[Stored dataset items]
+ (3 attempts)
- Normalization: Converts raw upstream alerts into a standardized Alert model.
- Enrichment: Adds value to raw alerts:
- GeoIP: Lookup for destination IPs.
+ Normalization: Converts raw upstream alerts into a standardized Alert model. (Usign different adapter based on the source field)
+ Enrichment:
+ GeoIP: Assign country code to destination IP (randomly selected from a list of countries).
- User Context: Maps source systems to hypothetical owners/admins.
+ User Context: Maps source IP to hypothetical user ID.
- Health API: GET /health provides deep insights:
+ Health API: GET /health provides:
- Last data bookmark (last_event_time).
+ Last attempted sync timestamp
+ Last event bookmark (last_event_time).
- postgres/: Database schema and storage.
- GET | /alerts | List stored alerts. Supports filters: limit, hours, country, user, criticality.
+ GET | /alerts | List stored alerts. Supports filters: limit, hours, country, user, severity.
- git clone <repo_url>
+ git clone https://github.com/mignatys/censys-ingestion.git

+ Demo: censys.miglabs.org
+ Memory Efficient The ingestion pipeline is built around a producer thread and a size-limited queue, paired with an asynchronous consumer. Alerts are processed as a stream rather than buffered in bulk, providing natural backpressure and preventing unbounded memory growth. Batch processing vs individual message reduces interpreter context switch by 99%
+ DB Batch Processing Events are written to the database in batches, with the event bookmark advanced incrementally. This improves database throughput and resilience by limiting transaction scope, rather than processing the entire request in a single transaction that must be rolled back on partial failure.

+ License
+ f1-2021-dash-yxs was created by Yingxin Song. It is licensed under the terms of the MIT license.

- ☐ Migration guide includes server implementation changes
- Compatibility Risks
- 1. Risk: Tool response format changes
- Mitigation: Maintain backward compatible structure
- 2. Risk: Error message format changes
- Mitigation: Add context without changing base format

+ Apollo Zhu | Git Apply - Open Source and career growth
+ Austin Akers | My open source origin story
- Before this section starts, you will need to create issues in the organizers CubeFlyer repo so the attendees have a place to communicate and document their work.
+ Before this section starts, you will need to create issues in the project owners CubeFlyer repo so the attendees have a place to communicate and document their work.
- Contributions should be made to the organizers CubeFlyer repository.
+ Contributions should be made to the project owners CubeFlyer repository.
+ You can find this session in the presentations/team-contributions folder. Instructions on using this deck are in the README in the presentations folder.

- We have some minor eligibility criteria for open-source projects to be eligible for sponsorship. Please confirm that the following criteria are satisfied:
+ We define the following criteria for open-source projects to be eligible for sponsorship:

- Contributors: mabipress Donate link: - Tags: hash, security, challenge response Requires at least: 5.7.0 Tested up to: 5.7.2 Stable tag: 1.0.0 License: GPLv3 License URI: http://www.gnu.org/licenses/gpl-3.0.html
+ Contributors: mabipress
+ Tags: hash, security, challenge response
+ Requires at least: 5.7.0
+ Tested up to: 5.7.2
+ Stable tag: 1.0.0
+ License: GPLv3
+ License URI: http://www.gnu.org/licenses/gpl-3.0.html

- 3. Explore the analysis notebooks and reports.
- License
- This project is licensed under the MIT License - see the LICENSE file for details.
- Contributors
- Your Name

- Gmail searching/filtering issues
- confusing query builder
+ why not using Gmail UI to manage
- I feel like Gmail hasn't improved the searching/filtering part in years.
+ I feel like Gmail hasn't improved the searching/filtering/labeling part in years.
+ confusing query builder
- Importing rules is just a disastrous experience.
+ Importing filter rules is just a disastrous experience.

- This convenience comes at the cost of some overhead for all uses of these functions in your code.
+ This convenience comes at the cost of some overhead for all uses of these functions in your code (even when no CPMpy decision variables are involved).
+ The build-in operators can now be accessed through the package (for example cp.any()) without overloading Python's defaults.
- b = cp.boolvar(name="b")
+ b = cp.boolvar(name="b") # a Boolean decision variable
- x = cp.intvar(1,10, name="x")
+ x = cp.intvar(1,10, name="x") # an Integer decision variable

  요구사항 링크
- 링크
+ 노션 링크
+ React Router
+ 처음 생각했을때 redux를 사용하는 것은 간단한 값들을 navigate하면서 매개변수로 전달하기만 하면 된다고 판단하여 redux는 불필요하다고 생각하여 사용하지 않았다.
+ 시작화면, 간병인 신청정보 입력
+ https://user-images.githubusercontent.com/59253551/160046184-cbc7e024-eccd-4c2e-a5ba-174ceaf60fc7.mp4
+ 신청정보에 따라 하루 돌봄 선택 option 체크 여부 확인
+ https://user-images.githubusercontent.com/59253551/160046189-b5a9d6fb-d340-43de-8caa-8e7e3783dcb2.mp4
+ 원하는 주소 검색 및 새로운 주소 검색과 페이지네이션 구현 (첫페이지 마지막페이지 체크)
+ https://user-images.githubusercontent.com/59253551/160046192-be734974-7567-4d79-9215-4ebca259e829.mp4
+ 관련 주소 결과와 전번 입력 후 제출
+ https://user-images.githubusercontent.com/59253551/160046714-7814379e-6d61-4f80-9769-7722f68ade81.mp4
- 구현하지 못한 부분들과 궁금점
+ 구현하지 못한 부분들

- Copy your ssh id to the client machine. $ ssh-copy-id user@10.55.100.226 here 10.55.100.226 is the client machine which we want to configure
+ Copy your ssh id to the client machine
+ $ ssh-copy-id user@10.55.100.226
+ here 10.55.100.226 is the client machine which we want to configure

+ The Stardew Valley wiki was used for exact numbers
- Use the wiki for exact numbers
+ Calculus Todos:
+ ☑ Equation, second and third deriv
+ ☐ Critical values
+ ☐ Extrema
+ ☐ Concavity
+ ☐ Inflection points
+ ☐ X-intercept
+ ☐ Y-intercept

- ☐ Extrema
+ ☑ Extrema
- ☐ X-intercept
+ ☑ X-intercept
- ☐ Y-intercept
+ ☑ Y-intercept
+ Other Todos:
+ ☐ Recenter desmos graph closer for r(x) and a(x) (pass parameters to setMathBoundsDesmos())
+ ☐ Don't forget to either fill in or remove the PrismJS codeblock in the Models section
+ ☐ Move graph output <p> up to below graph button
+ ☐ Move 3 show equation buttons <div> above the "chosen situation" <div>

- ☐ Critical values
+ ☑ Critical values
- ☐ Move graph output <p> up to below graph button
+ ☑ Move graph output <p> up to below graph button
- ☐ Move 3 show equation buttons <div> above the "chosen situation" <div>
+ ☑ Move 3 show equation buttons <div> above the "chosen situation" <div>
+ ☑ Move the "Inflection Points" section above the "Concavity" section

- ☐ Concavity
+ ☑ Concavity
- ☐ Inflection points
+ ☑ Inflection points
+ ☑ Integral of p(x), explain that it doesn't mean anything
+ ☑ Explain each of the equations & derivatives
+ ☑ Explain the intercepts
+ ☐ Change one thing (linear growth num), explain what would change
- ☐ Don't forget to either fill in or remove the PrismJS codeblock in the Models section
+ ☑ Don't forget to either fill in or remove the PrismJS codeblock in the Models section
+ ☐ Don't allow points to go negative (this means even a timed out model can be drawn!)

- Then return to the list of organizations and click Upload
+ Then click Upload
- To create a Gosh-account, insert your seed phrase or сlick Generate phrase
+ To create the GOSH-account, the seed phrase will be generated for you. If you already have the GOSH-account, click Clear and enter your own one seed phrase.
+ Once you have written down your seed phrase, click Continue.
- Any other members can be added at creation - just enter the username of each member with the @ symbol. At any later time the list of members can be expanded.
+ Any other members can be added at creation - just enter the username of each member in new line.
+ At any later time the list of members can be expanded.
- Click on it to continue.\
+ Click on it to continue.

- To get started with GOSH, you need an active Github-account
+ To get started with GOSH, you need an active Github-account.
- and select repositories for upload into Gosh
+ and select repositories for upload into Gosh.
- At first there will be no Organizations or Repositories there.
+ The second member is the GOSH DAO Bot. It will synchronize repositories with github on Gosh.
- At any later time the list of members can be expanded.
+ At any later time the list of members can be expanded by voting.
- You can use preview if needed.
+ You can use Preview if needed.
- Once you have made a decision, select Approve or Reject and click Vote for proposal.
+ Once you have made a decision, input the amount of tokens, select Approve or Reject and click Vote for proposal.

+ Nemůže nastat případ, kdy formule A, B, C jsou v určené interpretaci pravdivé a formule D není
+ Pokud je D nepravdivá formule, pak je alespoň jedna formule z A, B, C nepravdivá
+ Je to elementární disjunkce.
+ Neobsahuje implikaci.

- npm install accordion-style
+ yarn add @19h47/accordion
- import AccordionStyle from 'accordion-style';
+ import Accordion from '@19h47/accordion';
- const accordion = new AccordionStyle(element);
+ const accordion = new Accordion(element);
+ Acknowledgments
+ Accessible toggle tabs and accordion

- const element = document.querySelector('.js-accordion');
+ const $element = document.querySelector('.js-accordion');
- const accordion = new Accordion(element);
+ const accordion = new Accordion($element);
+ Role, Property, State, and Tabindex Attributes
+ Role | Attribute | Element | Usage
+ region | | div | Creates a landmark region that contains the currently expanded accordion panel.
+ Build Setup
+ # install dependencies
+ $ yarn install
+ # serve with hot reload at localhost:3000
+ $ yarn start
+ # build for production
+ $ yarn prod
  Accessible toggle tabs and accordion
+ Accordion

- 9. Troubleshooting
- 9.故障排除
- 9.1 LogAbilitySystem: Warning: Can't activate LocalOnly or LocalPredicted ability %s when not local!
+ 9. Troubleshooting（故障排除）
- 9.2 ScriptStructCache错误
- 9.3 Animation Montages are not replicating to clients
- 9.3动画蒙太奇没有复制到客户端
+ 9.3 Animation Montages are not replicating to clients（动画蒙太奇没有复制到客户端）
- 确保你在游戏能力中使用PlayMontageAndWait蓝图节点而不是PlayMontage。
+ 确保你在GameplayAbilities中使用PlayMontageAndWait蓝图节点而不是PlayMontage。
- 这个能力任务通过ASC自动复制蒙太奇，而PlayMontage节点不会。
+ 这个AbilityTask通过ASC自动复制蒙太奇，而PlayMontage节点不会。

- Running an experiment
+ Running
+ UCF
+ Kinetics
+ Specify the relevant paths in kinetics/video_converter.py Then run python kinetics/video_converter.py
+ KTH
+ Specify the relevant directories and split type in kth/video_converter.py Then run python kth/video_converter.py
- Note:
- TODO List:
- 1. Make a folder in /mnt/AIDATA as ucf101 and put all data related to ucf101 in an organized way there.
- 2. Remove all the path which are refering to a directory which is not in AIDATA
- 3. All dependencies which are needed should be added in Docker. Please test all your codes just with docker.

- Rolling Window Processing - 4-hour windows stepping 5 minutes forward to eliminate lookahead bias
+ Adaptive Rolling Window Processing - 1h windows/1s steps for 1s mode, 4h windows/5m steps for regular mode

_WORK TASK:_
Find the line containing "- 1. Make a", then output it and every line after it to the end of the data, exactly.

_RESPONSE AREA:_
- 1. Make a folder in /mnt/AIDATA as ucf101 and put all data related to ucf101 in an organized way there.
- 2. Remove all the path which are refering to a directory which is not in AIDATA
- 3. All dependencies which are needed should be added in Docker. Please test all your codes just with docker.

- Rolling Window Processing - 4-hour windows stepping 5 minutes forward to eliminate lookahead bias
+ Adaptive Rolling Window Processing - 1h windows/1s steps for 1s mode, 4h windows/5m steps for regular mode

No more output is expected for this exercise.